In addition to the development of halogen-free flame retardant printed circuit boards, copper foil substrates have heat resistance, flame retardancy, low dielectric loss, low moisture absorption, high crosslink density, high glass transition temperature, high bonding, and appropriate thermal expansion. Properties such as properties are more important issues in the development and manufacture of printed circuit boards. Therefore, the material selection of epoxy resin, hardener and reinforcing material has become the main influencing factor.

The technical problem to be solved by the present invention is to provide a halogen-free resin composition, a laminate and a printed circuit board with low expansion coefficient, low dielectric loss and high rigidity in view of the deficiencies of the prior art.

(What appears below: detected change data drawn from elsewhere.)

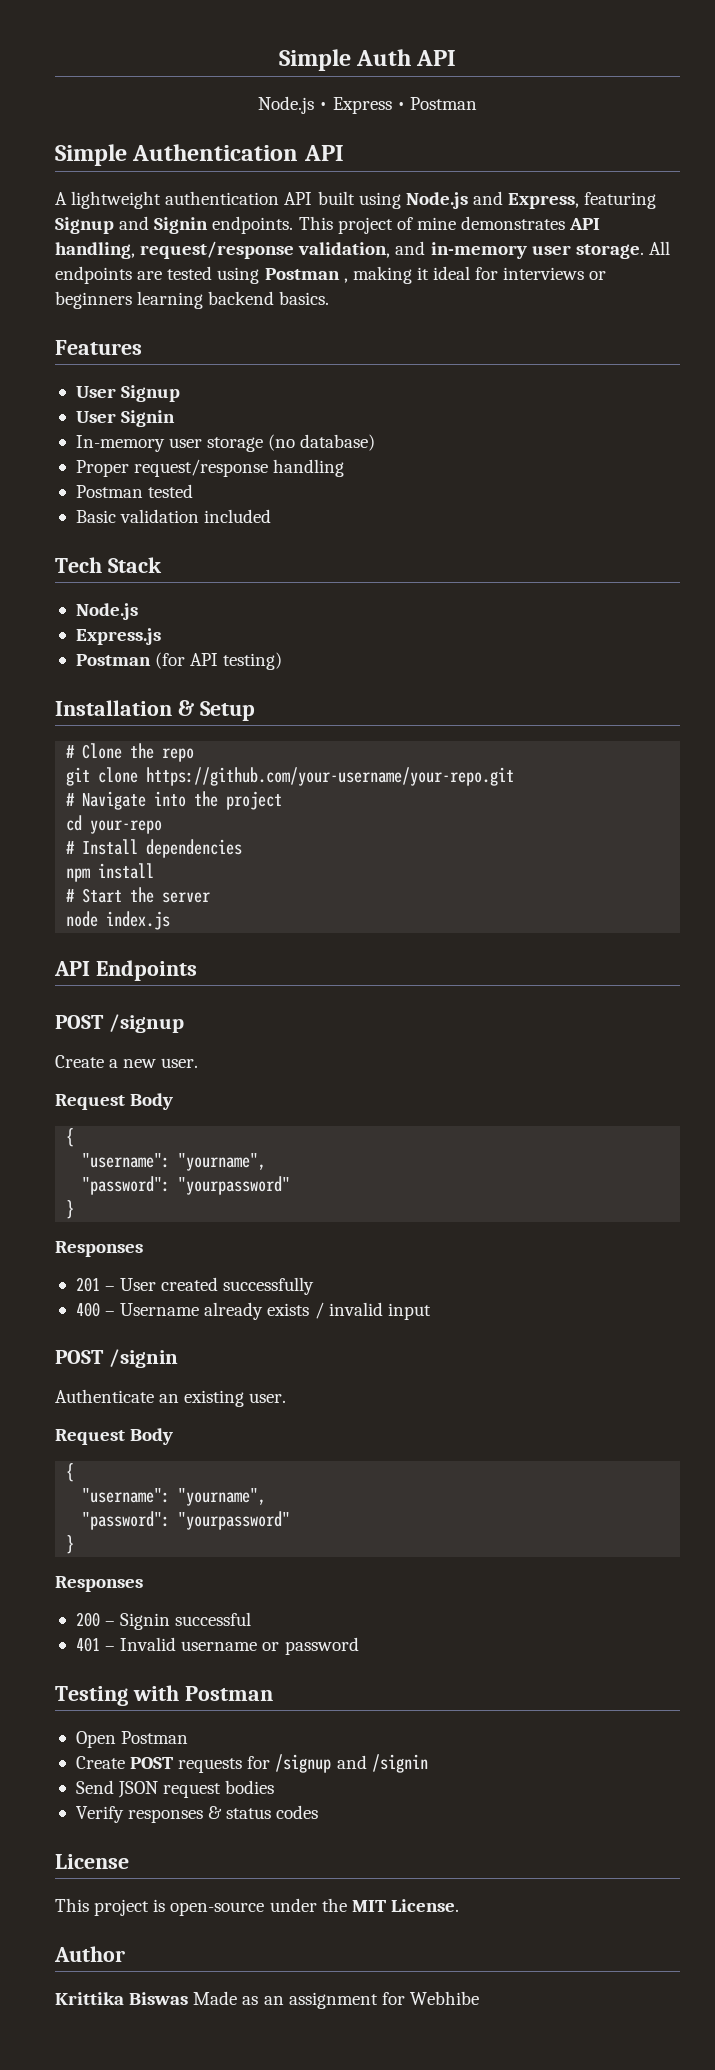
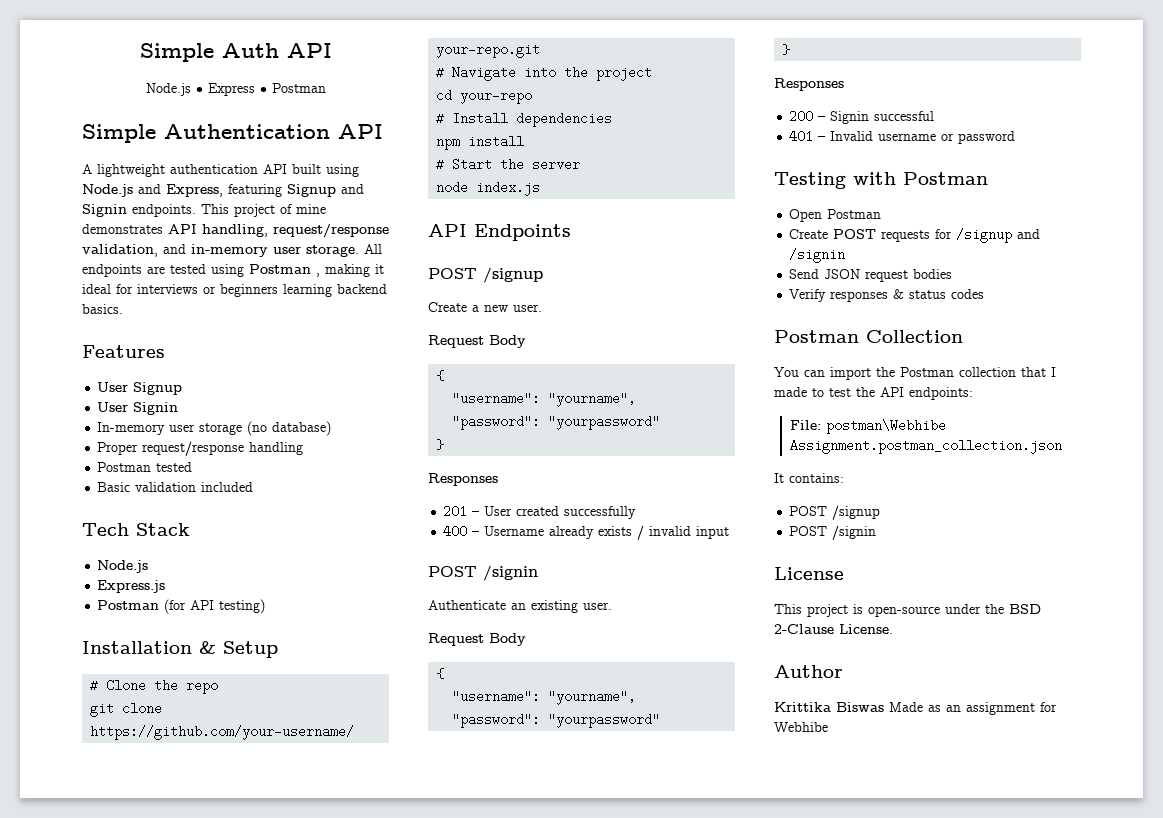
+ Postman Collection
+ You can import the Postman collection that I made to test the API endpoints:
+ File: postman\Webhibe Assignment.postman_collection.json
+ It contains:
+ POST /signup
+ POST /signin
- This project is open-source under the MIT License.
+ This project is open-source under the BSD 2-Clause License.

(I)； 其中，R ₁為C(R ₄) ₂；R ₂及R ₃各自獨立地為氫、C1-C15烷基、C6-C12芳基、C7-C15芳烷基或C7-C15烷芳基；或 R ₂與R ₃可形成經C1-C6烷基取代或未經取代的飽和或不飽和環狀環；各R ₄獨立地為氫、C1-C6烷基、C6-C12芳基或C3-C12環烷基；且各m獨立地選自1至4的正整數；

(II)； 其中，A是直接鍵、C6-C12芳基、C3-C12環烷基或C3-C12環烯基，且環烷基或環烯基可任選地被C1-C6烷基取代； 其中，R ₁、R ₂、R ₃及R ₄獨立地為氫、C1-C15烷基、C6-C12芳基、C7-C15芳烷基或C7-C15烷芳基；或者R ₁與R ₂或R ₃與R ₄可形成經C1-C6烷基取代或未經取代的飽和或不飽和環狀環；各m獨立地選自1至4的正整數，各R ₅和R ₆獨立地為氫或C1-C6烷基；各n獨立地選自0至5的正整數。 In order to solve the above-mentioned technical problems, one of the technical solutions adopted in the present invention is to provide a halogen-free resin composition with low coefficient of expansion, low dielectric loss and high rigidity, which comprises: (a) 30 to 40 parts by weight of o-cresol Epoxy resin; (b) 50 to 70 parts by weight of bismaleimide resin; (c) 75 to 105 parts by weight of cyanate hardener; (d) 30 to 45 parts by weight of bisphenol A type DOPO Hardener; (e) 10 to 20 parts by weight of a non-DOPO phosphorus-containing flame retardant; and (f) 2 to 12 parts by weight of a DOPO flame retardant; wherein the DOPO flame retardant is selected from the following chemical formula (I ) and group (II):

(I); wherein, R ₁ is C(R ₄ ) ₂ ; R ₂ and R ₃ are each independently hydrogen, C1-C15 alkyl, C6-C12 aryl, C7-C15 aralkyl or C7-C15 alkane Aryl; or R ₂ and R ₃ can form a saturated or unsaturated cyclic ring substituted or unsubstituted by C1-C6 alkyl; each R ₄ is independently hydrogen, C1-C6 alkyl, C6-C12 aryl or C3-C12 cycloalkyl; and each m is independently selected from a positive integer from 1 to 4;

(II); wherein A is a direct bond, C6-C12 aryl, C3-C12 cycloalkyl or C3-C12 cycloalkenyl, and the cycloalkyl or cycloalkenyl may be optionally substituted by C1-C6 alkyl wherein, R ₁ , R ₂ , R ₃ and R ₄ are independently hydrogen, C1-C15 alkyl, C6-C12 aryl, C7-C15 aralkyl or C7-C15 alkaryl; or R ₁ and R ₂ or R ₃ and R ₄ can form a saturated or unsaturated cyclic ring substituted or unsubstituted by C1-C6 alkyl; each m is independently selected from a positive integer from 1 to 4, and each R ₅ and R ₆ are independently is hydrogen or C1-C6 alkyl; each n is independently selected from a positive integer from 0 to 5.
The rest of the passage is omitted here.